Tester was subjected to most of the $7.5 million in dark money ads aired in Montana, seen as a linchpin to the Senate majority Senate candidates in Wisconsin, Nevada, Ohio, and Virginia, were hit with millions more - with mixed results.
"I've been told that there's very few people that are making these contributions. Let's find out who they are," Tester said. "I mean, freedom of speech is great, but if we're giving freedom of speech to a hundred people and not the rest of us, that's kind of crazy."
Disclosure, Tester said, would enable targets to defend themselves better.
"Then I can say, 'Hey, this is why X corporation doesn't like me, because I stood up for clean air and clean water' or whatever. The way it is now, there's no way to trace it back," the senator said. "Long term, this is a real threat to our democracy."

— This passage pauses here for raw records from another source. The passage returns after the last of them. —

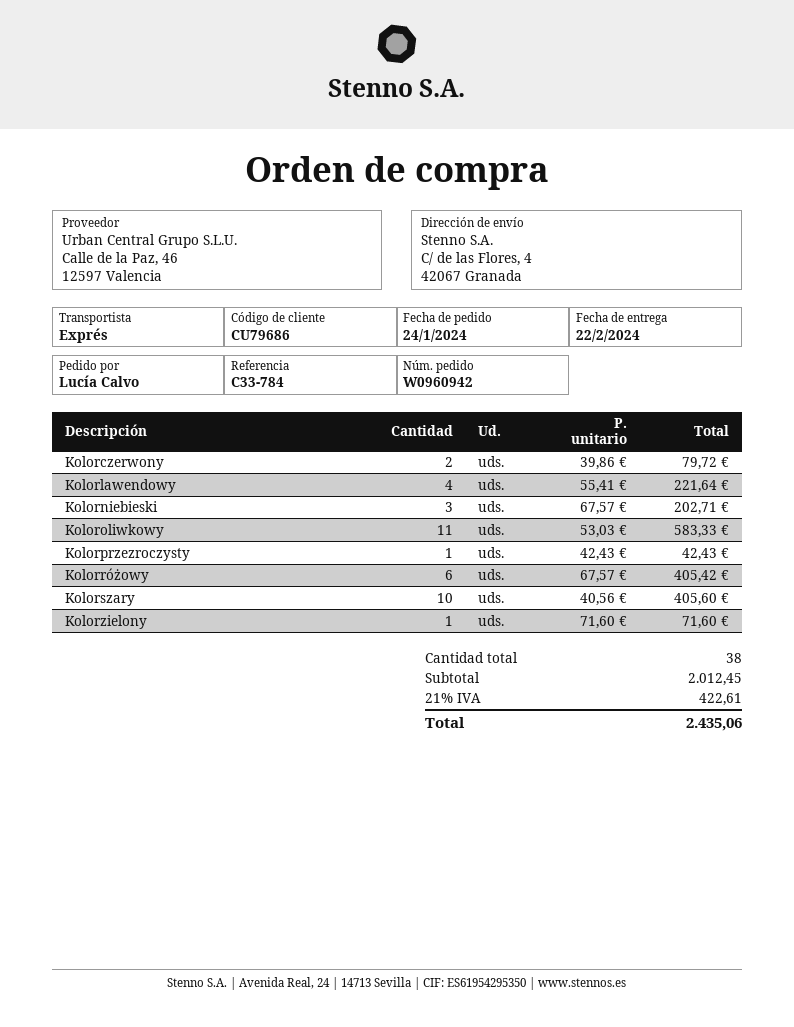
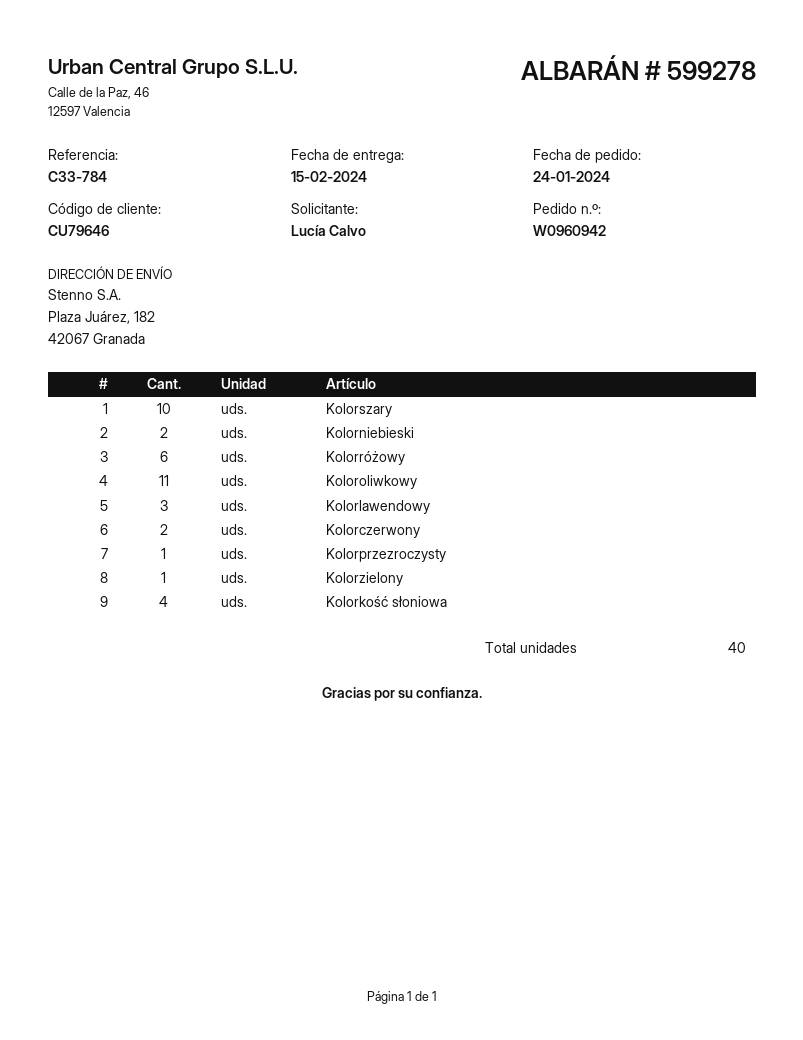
delivery date: 2024-02-22 -> 2024-02-15
customer number: CU79686 -> CU79646
ship to: C/ de las Flores, 4, 42067 Granada -> Plaza Juárez, 182, 42067 Granada
Kolorlawendowy: 4 -> 3
Kolorniebieski: 3 -> 2
Kolorkość słoniowa: none -> 4
total quantity: 38 -> 40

To diminish the reliance on big and undisclosed donors, Fred Wertheimer, a long-time campaign finance reform advocate who heads Democracy 21, is promoting the Empowering Citizens Act which would increase public matching funds for donations up to $250.
"Massive amounts of unlimited contributions and secret money provide the opportunity for donors to buy corrupting influence over government decisions on taxes, spending, regulation, health care policy and countless other issues," Wertheimer said.

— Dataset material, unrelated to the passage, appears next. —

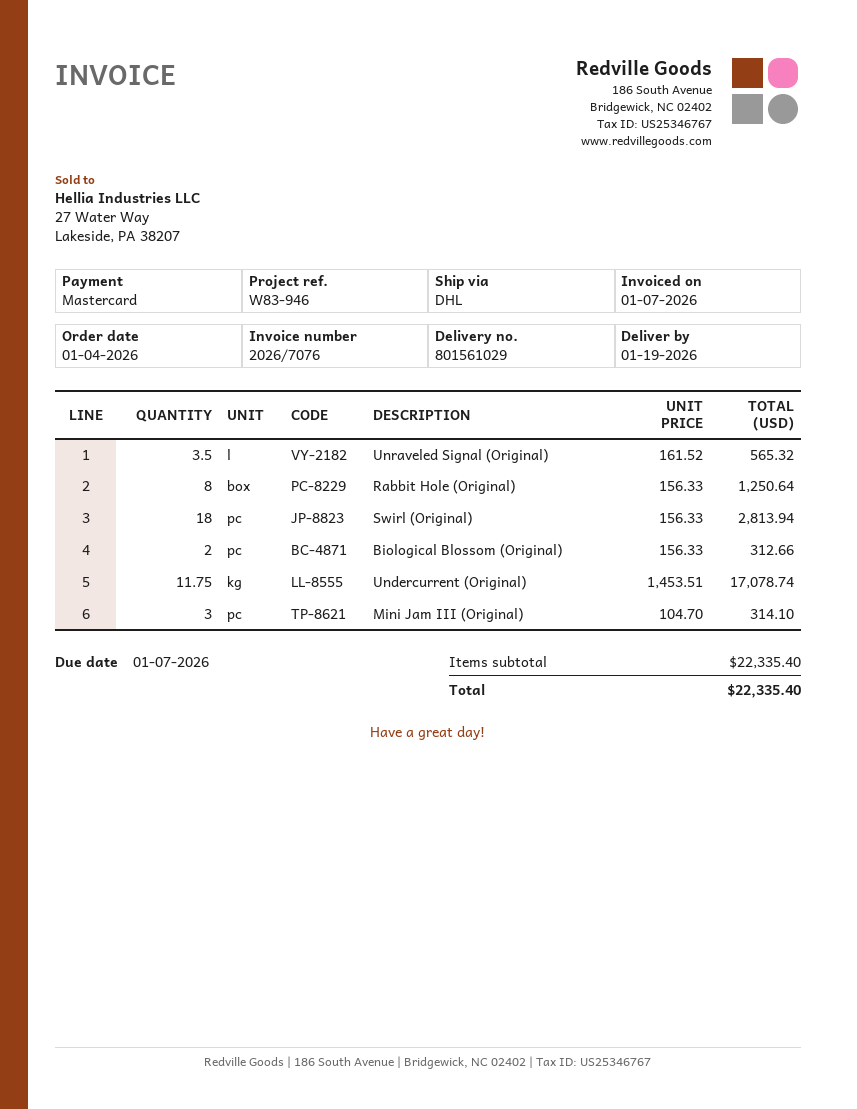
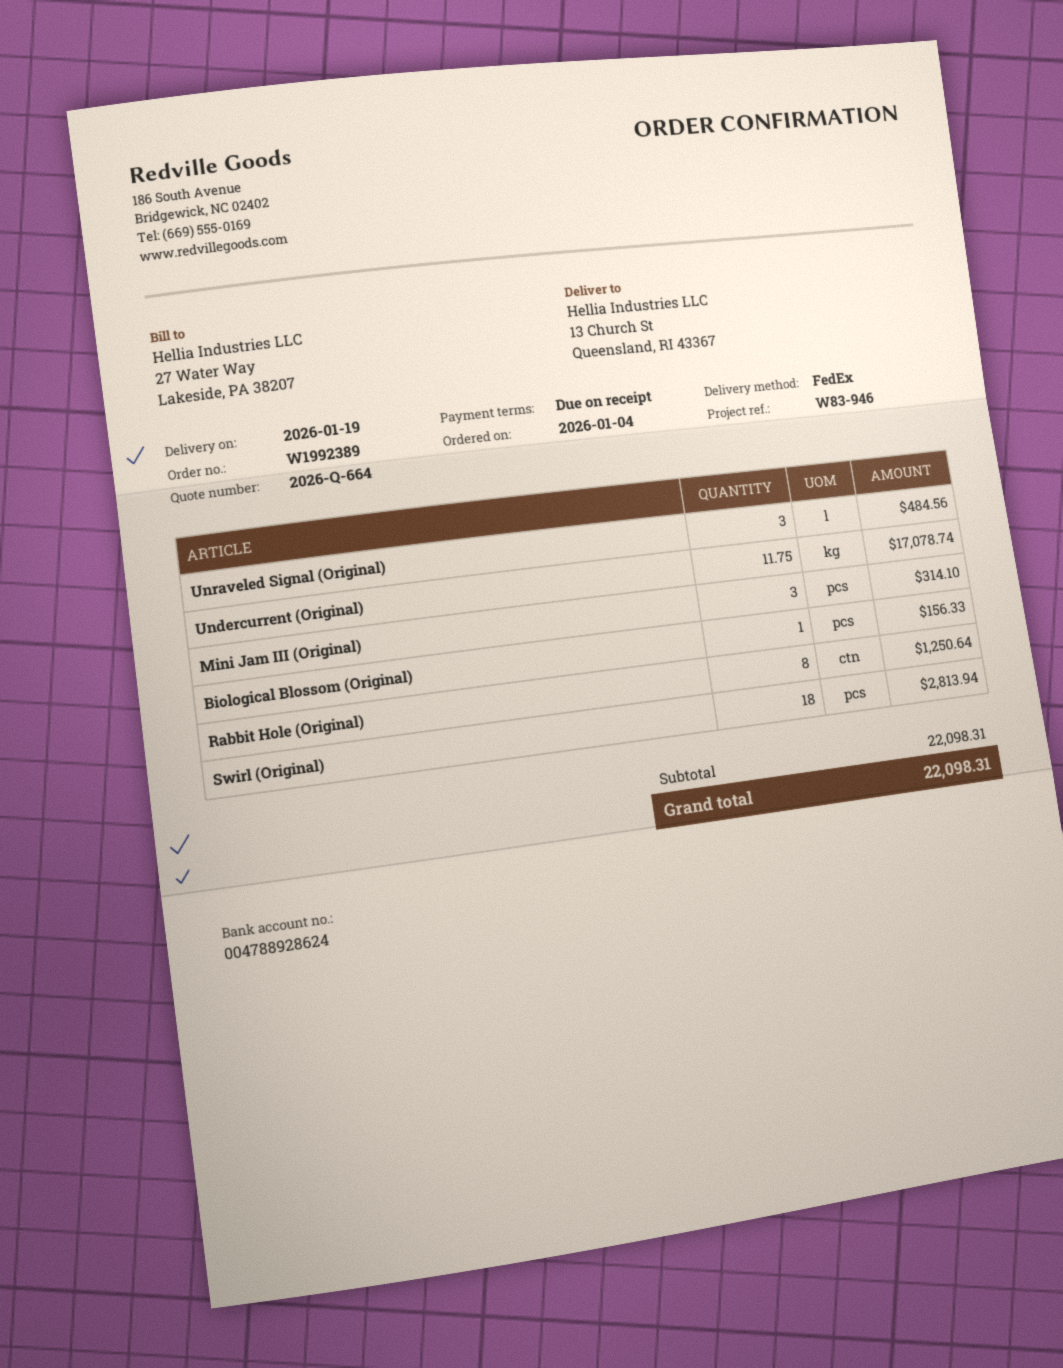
shipping method: DHL -> FedEx
Unraveled Signal (Original): 3.5 for 565.32 -> 3 for 484.56
Biological Blossom (Original): 2 for 312.66 -> 1 for 156.33
subtotal: 22335.40 -> 22098.31
total: 22335.40 -> 22098.31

But Tim Phillips, the president of Americans For Prosperity, which is not required to disclose donors, disagreed that greater disclosure would help.

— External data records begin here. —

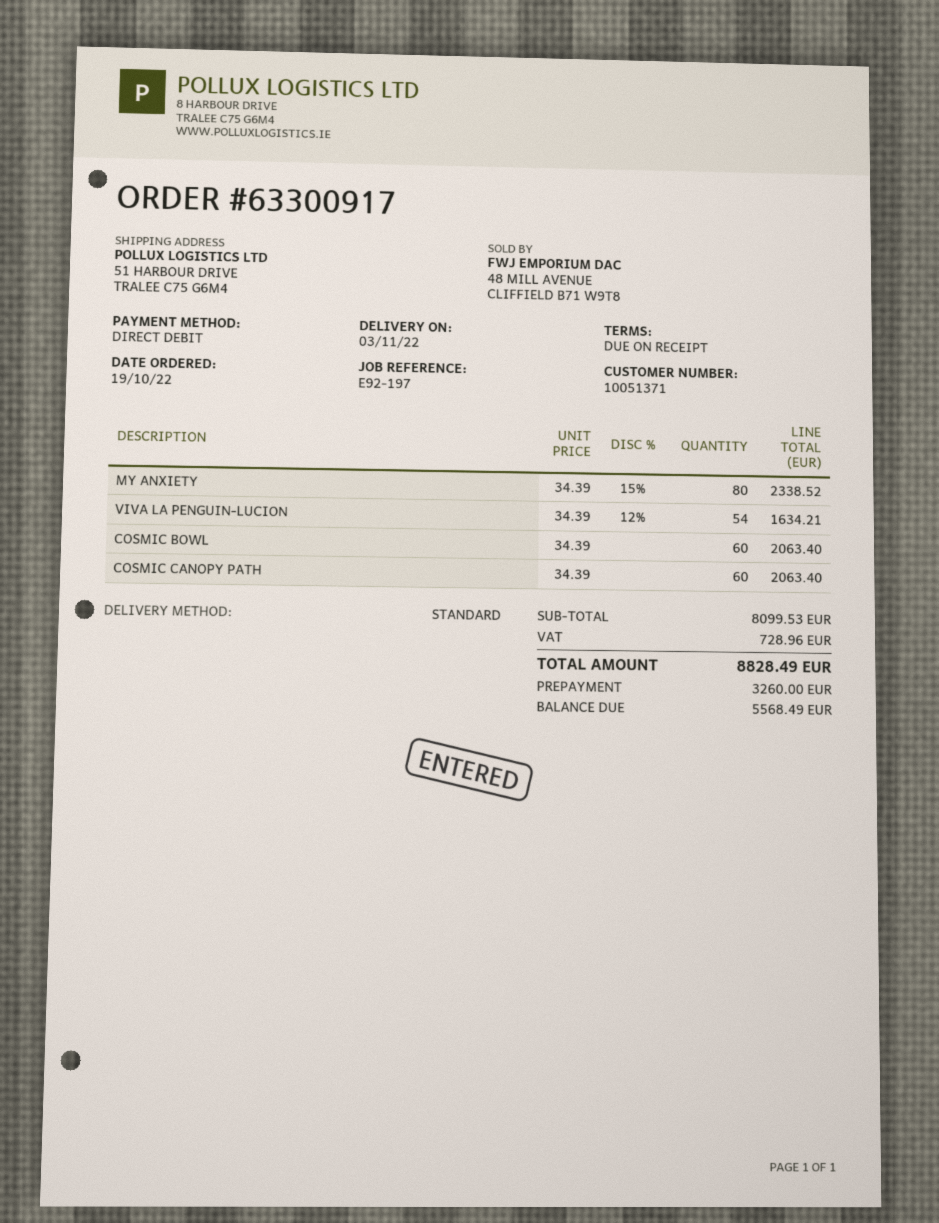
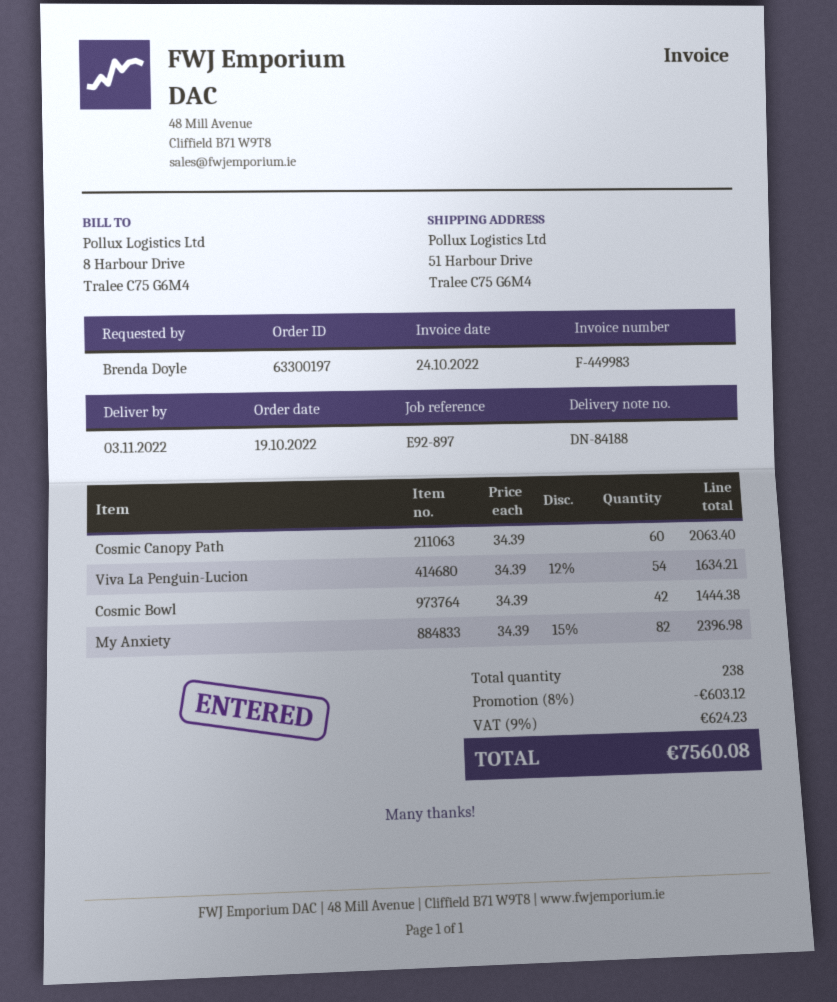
order number: 63300917 -> 63300197
reference: E92-197 -> E92-897
MY ANXIETY: 80 x 34.39 - 15% = 2338.52 -> 82 x 34.39 - 15% = 2396.98
COSMIC BOWL: 60 x 34.39 = 2063.40 -> 42 x 34.39 = 1444.38
discount: none -> 8% = 603.12
tax: 728.96 -> 624.23
total: 8828.49 -> 7560.08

"We feel like it would have a chilling effect on people willingness to get involved," Phillips said. "We do think a lot of times politicians will seek to get back at them a little bit for opposing their policies."
While not accusing the Obama Administration of maintaining a proverbial enemies list, Phillips said donors, especially from the business world, would rather remain unknown.
"It's pretty easy to make donors opposing you to pay a price with regulations, and agencies can make life miserable for people who disagree with you," Phillips said. "I think there are still a lot of business folks who feel particularly vulnerable to being attacked."
There was a surprising dearth of corporate donors to super PACs, with only 11 percent of their money raised in 2011-2012, about $75 million, coming from companies, according to a joint study by the Center For Public Integrity and the Center For Responsive Politics.
"We have very few Fortune 100 companies, certainly publicly-held ones, that give to AFP," Phillips said.
Americans For Prosperity, which is backed by the billionaire brothers Charles and David Koch, targeted all of its $35 million in express advocacy ads this year against President Obama. One of the most frequently aired ads featured voters discovered in focus groups talking about why they were switching their votes.
What the campaign watchdogs have been unable to track is $40 million Americans For Prosperity has spent on issue education ads that have decried the Obama administration's polices on spending, health care, and green energy. Those expenditures will eventually be disclosed to the IRS.
In all, Americans For Prosperity spent $75 million on media and another $70 million on field operations in 2012, Phillips said. The group had staff in 18 states going door to door, phone banking, and connecting with voters via social media. It held rallies and posted volunteers' photos on its website.
"We give voice not just to donors but to hundreds and hundreds of grassroots Americans that feel they are left out," Phillips said. "We're not some secretive operation."
From Phillips' perspective, outside groups that need not disclose donors are positive addition to the political landscape.
"They dilute the power of political parties, which is a good thing, because parties enforce to much party discipline on both sides," Phillips said. "We give freedom to more members of the House and Senate to do what they think is right, because they know they have someone that has their back."